**What you are asked to do**
Lines from the one containing "- >>> explanation = ps.explainer(plot)" through the last line of the data are to be repeated word for word, both ends included.

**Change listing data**
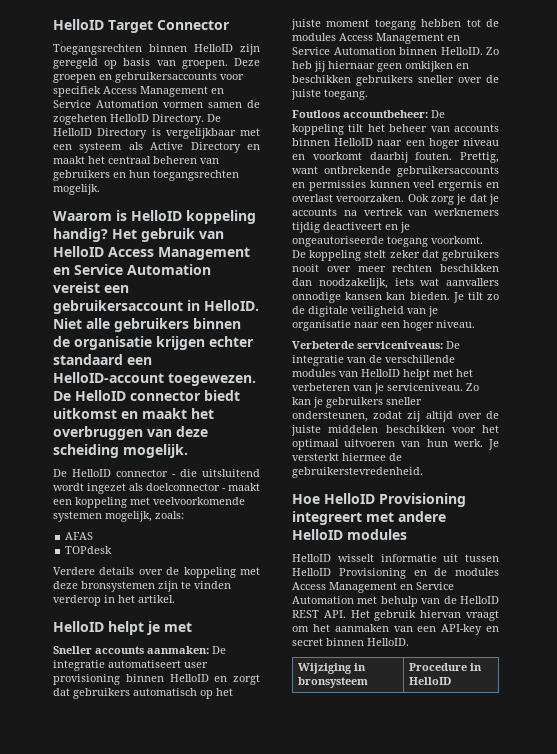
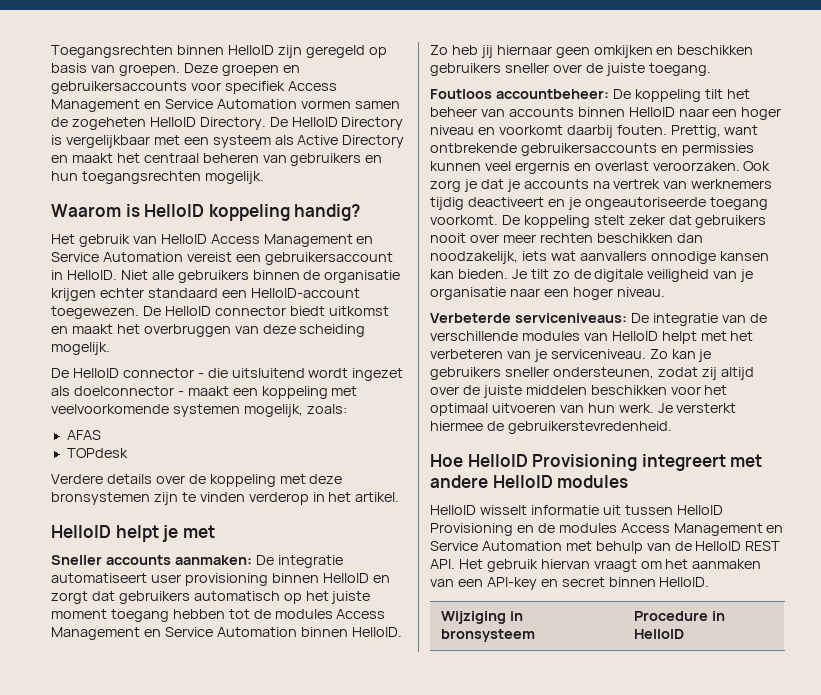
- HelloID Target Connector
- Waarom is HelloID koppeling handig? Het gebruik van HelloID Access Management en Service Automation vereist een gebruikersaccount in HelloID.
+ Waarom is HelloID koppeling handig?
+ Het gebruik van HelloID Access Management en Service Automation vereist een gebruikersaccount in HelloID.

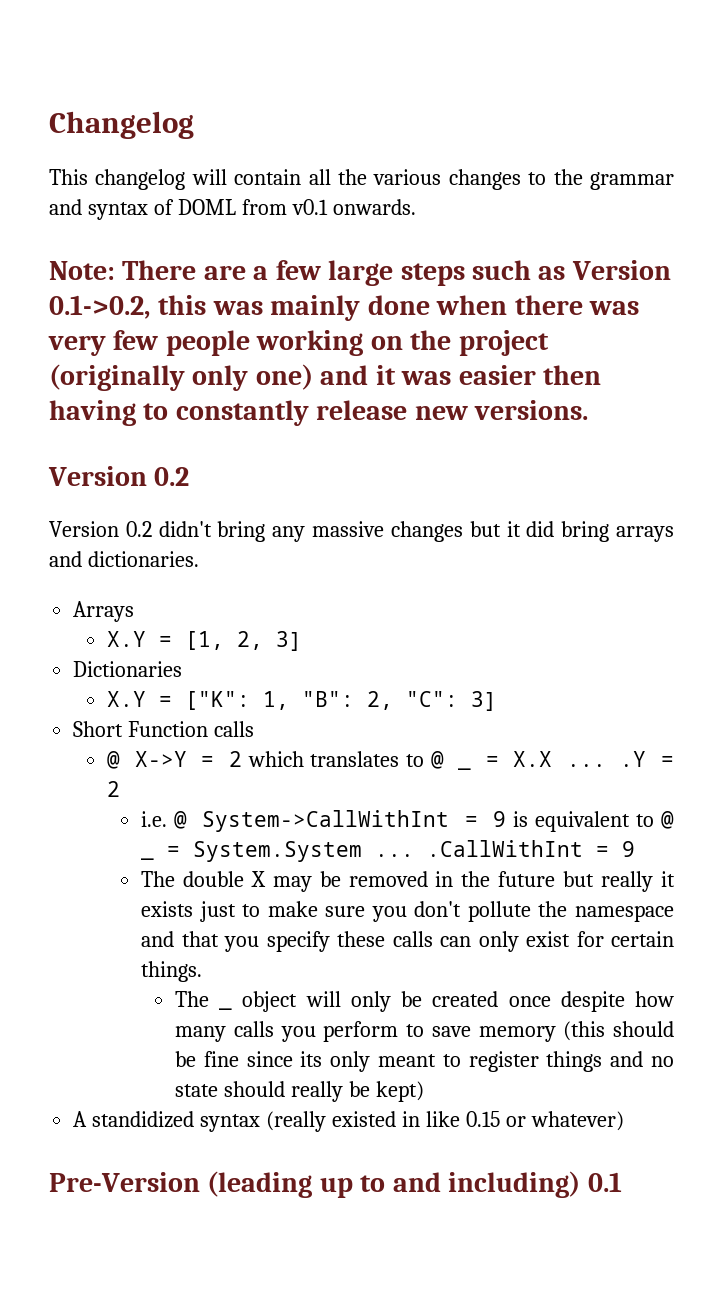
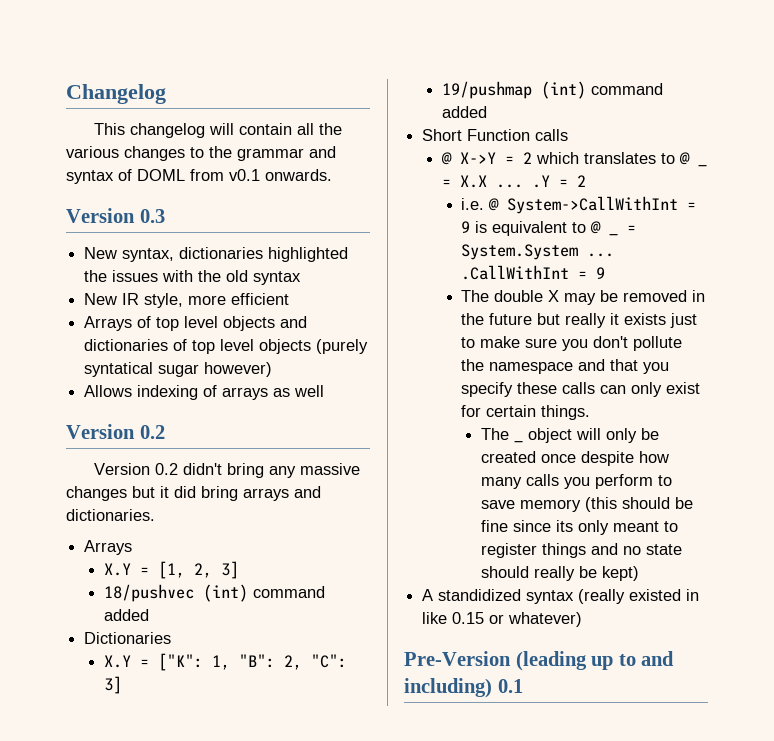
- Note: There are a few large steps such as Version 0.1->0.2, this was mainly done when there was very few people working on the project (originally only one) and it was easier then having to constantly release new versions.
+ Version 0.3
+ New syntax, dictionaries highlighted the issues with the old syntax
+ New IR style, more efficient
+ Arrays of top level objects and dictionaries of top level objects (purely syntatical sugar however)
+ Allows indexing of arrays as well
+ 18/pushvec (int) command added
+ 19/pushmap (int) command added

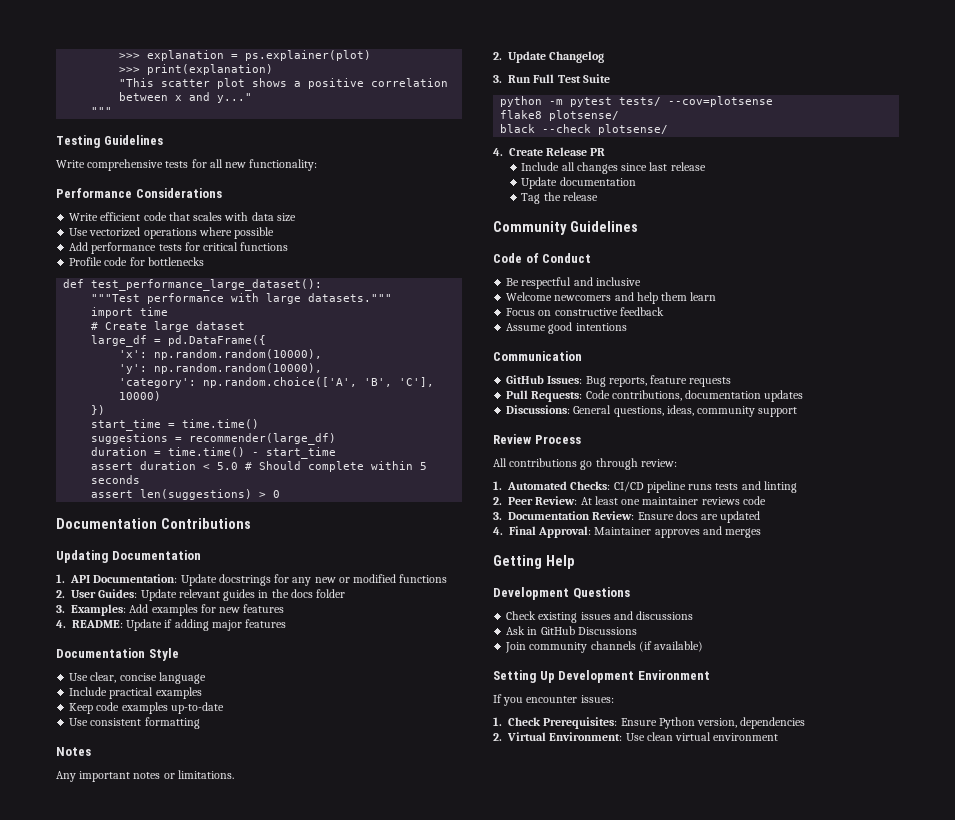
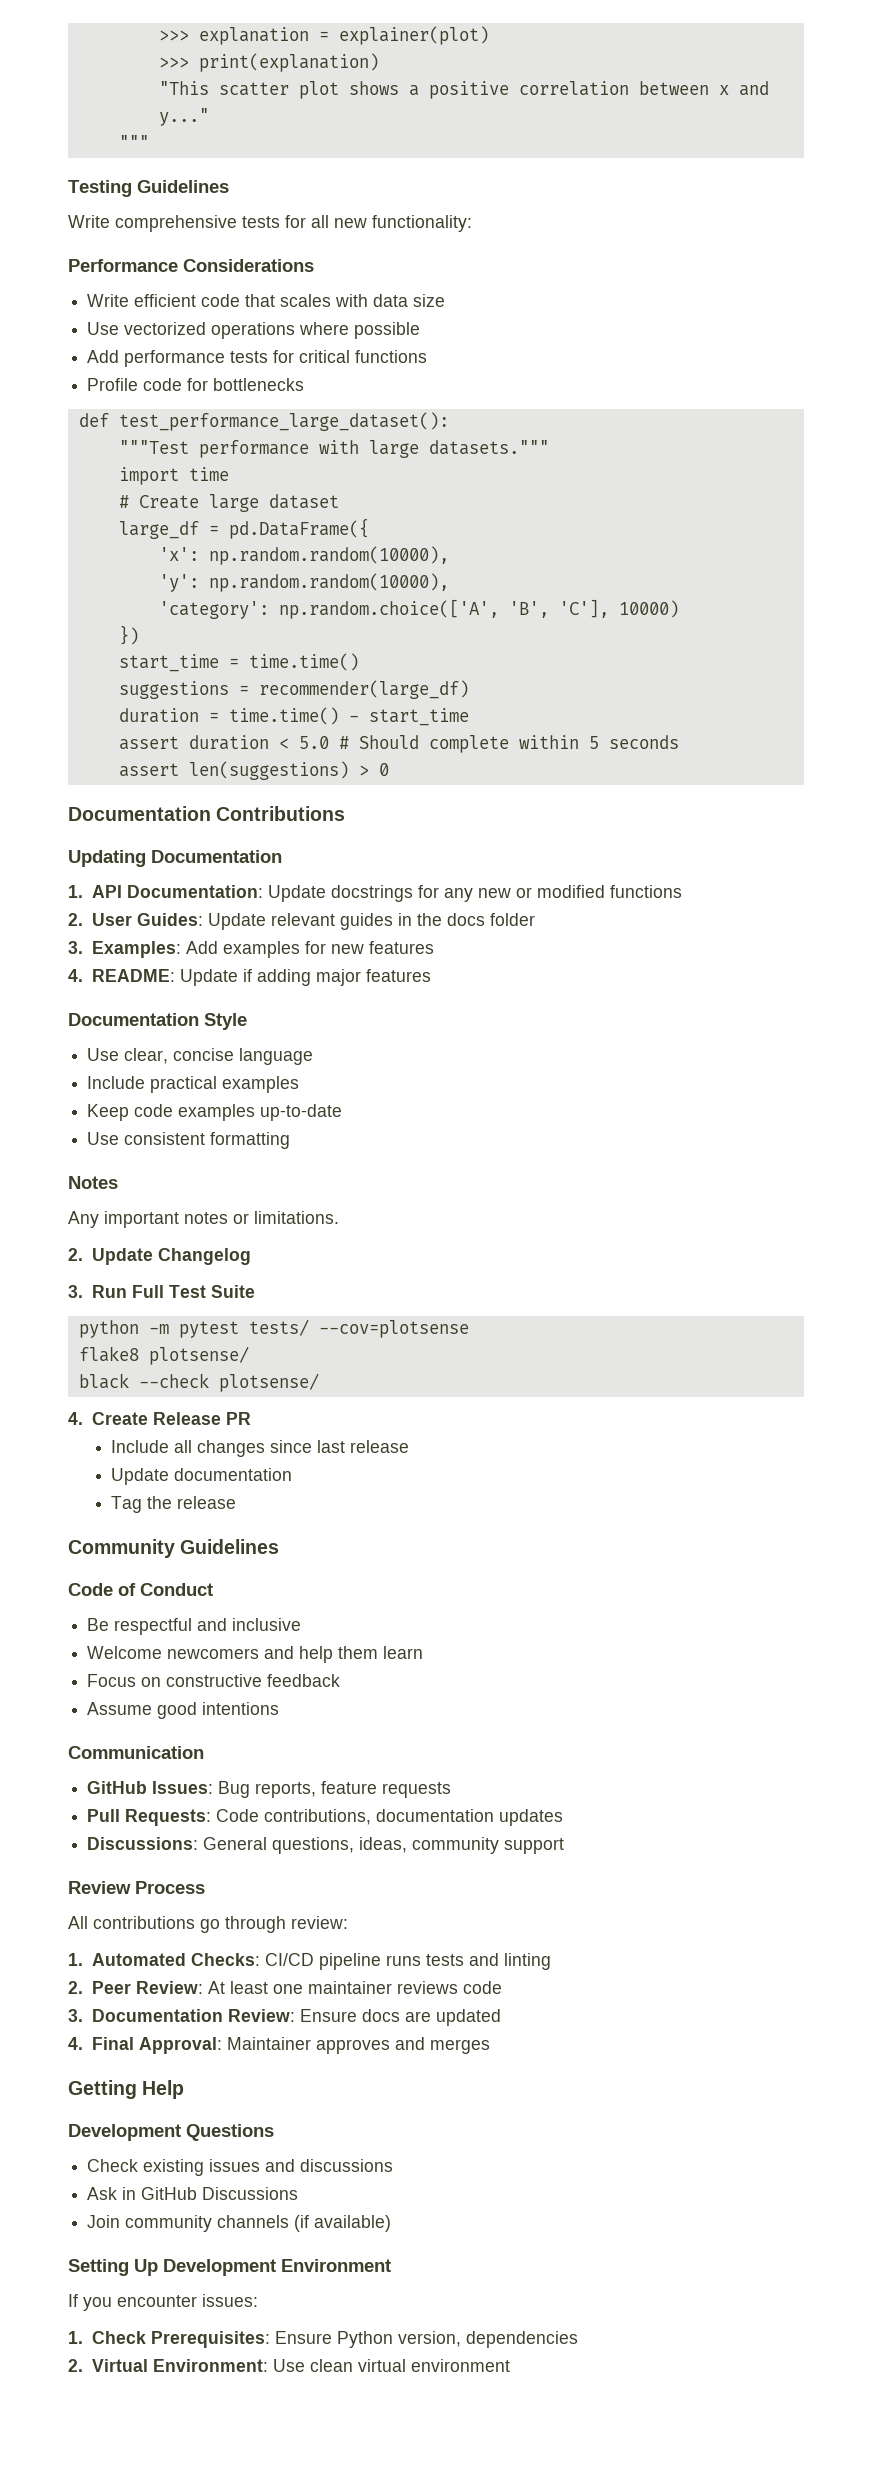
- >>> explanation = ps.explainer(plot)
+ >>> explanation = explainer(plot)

**Response below**
- >>> explanation = ps.explainer(plot)
+ >>> explanation = explainer(plot)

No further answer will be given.